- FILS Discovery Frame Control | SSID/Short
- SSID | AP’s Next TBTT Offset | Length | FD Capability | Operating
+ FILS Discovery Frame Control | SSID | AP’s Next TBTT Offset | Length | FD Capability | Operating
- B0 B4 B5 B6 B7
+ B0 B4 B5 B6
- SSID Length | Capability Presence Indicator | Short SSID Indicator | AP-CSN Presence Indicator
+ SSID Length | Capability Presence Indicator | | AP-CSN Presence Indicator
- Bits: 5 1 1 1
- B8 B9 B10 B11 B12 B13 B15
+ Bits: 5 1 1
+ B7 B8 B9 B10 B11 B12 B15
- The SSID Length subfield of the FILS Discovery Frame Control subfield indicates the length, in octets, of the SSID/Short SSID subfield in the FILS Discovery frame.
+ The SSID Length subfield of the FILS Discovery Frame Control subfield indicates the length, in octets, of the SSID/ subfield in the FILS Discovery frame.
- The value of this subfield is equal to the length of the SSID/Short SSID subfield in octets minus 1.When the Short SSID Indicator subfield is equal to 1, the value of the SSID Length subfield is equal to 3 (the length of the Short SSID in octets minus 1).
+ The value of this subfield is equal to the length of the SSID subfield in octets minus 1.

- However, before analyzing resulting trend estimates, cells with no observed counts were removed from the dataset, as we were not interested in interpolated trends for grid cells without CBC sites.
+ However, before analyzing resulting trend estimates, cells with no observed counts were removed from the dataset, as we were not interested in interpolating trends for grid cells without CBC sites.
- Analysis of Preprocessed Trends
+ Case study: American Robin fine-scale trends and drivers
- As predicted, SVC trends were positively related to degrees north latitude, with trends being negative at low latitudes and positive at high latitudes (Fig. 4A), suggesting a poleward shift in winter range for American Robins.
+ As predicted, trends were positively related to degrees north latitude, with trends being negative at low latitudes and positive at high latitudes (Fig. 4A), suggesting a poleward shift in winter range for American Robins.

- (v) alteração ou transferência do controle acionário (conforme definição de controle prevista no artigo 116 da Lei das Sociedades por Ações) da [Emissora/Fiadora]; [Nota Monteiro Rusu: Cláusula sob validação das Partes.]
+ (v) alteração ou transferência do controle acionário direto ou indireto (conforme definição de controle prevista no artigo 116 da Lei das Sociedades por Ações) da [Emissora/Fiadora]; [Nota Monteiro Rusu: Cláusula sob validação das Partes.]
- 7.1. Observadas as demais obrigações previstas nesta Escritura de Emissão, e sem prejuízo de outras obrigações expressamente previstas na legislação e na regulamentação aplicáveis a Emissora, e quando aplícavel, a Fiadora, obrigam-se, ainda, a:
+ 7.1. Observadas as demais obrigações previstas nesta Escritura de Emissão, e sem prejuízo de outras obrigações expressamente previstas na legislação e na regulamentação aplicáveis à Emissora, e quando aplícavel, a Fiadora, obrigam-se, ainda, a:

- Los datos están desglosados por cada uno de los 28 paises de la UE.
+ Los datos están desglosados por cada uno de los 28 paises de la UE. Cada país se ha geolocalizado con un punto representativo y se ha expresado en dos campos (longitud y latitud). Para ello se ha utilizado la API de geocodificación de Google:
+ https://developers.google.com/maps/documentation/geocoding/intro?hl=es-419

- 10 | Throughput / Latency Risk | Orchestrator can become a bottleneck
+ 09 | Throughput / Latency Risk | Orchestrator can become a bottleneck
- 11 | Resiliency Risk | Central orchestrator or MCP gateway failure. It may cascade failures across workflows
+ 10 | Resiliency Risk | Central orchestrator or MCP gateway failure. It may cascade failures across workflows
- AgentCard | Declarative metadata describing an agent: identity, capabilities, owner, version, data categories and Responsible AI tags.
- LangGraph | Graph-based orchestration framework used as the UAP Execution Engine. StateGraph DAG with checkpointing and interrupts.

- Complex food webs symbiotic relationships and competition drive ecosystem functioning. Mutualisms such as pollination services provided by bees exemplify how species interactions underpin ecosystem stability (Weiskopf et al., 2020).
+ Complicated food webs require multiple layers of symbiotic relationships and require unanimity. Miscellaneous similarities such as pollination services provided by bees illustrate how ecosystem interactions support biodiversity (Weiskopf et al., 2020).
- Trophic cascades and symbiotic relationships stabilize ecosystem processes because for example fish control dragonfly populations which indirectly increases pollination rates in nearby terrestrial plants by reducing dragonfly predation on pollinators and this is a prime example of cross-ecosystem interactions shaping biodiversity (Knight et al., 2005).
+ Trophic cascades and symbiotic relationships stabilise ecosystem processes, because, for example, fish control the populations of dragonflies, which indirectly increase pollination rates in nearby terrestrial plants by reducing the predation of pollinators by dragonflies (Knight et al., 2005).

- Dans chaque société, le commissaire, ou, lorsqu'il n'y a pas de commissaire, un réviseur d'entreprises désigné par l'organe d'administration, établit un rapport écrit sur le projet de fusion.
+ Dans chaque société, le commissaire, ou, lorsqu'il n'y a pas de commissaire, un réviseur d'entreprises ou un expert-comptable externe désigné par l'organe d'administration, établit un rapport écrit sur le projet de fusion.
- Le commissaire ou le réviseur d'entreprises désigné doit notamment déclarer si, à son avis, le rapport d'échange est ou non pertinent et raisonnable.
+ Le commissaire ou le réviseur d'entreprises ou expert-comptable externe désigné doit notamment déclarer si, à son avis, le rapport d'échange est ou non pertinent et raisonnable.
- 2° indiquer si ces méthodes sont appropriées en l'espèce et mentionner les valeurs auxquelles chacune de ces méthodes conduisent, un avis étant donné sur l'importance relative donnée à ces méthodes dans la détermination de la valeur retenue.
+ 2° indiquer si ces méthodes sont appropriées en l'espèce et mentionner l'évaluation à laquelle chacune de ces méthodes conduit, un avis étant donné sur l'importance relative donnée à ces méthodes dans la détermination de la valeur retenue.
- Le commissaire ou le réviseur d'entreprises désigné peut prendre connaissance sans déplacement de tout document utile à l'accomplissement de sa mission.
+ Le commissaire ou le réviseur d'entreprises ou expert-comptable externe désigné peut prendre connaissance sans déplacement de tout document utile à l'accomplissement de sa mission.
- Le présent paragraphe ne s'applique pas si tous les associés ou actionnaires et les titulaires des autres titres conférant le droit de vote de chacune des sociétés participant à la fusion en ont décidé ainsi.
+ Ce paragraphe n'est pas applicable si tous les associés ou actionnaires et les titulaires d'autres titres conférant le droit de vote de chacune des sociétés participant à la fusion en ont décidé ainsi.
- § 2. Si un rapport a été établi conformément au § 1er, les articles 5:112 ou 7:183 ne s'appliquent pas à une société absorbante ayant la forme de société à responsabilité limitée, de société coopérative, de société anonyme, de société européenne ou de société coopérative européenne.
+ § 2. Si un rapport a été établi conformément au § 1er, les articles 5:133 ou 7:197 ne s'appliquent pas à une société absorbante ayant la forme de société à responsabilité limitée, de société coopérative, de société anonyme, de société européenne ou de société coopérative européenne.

-.-.-

§ TRY IT:
Set down, exactly as they appear above, all lines from the one that has "B11 B12 B15" down to the one that has "- 7.1. Observadas", including those two and no others.

§ EXERCISE OUTPUT:
+ B7 B8 B9 B10 B11 B12 B15
- The SSID Length subfield of the FILS Discovery Frame Control subfield indicates the length, in octets, of the SSID/Short SSID subfield in the FILS Discovery frame.
+ The SSID Length subfield of the FILS Discovery Frame Control subfield indicates the length, in octets, of the SSID/ subfield in the FILS Discovery frame.
- The value of this subfield is equal to the length of the SSID/Short SSID subfield in octets minus 1.When the Short SSID Indicator subfield is equal to 1, the value of the SSID Length subfield is equal to 3 (the length of the Short SSID in octets minus 1).
+ The value of this subfield is equal to the length of the SSID subfield in octets minus 1.

- However, before analyzing resulting trend estimates, cells with no observed counts were removed from the dataset, as we were not interested in interpolated trends for grid cells without CBC sites.
+ However, before analyzing resulting trend estimates, cells with no observed counts were removed from the dataset, as we were not interested in interpolating trends for grid cells without CBC sites.
- Analysis of Preprocessed Trends
+ Case study: American Robin fine-scale trends and drivers
- As predicted, SVC trends were positively related to degrees north latitude, with trends being negative at low latitudes and positive at high latitudes (Fig. 4A), suggesting a poleward shift in winter range for American Robins.
+ As predicted, trends were positively related to degrees north latitude, with trends being negative at low latitudes and positive at high latitudes (Fig. 4A), suggesting a poleward shift in winter range for American Robins.

- (v) alteração ou transferência do controle acionário (conforme definição de controle prevista no artigo 116 da Lei das Sociedades por Ações) da [Emissora/Fiadora]; [Nota Monteiro Rusu: Cláusula sob validação das Partes.]
+ (v) alteração ou transferência do controle acionário direto ou indireto (conforme definição de controle prevista no artigo 116 da Lei das Sociedades por Ações) da [Emissora/Fiadora]; [Nota Monteiro Rusu: Cláusula sob validação das Partes.]
- 7.1. Observadas as demais obrigações previstas nesta Escritura de Emissão, e sem prejuízo de outras obrigações expressamente previstas na legislação e na regulamentação aplicáveis a Emissora, e quando aplícavel, a Fiadora, obrigam-se, ainda, a:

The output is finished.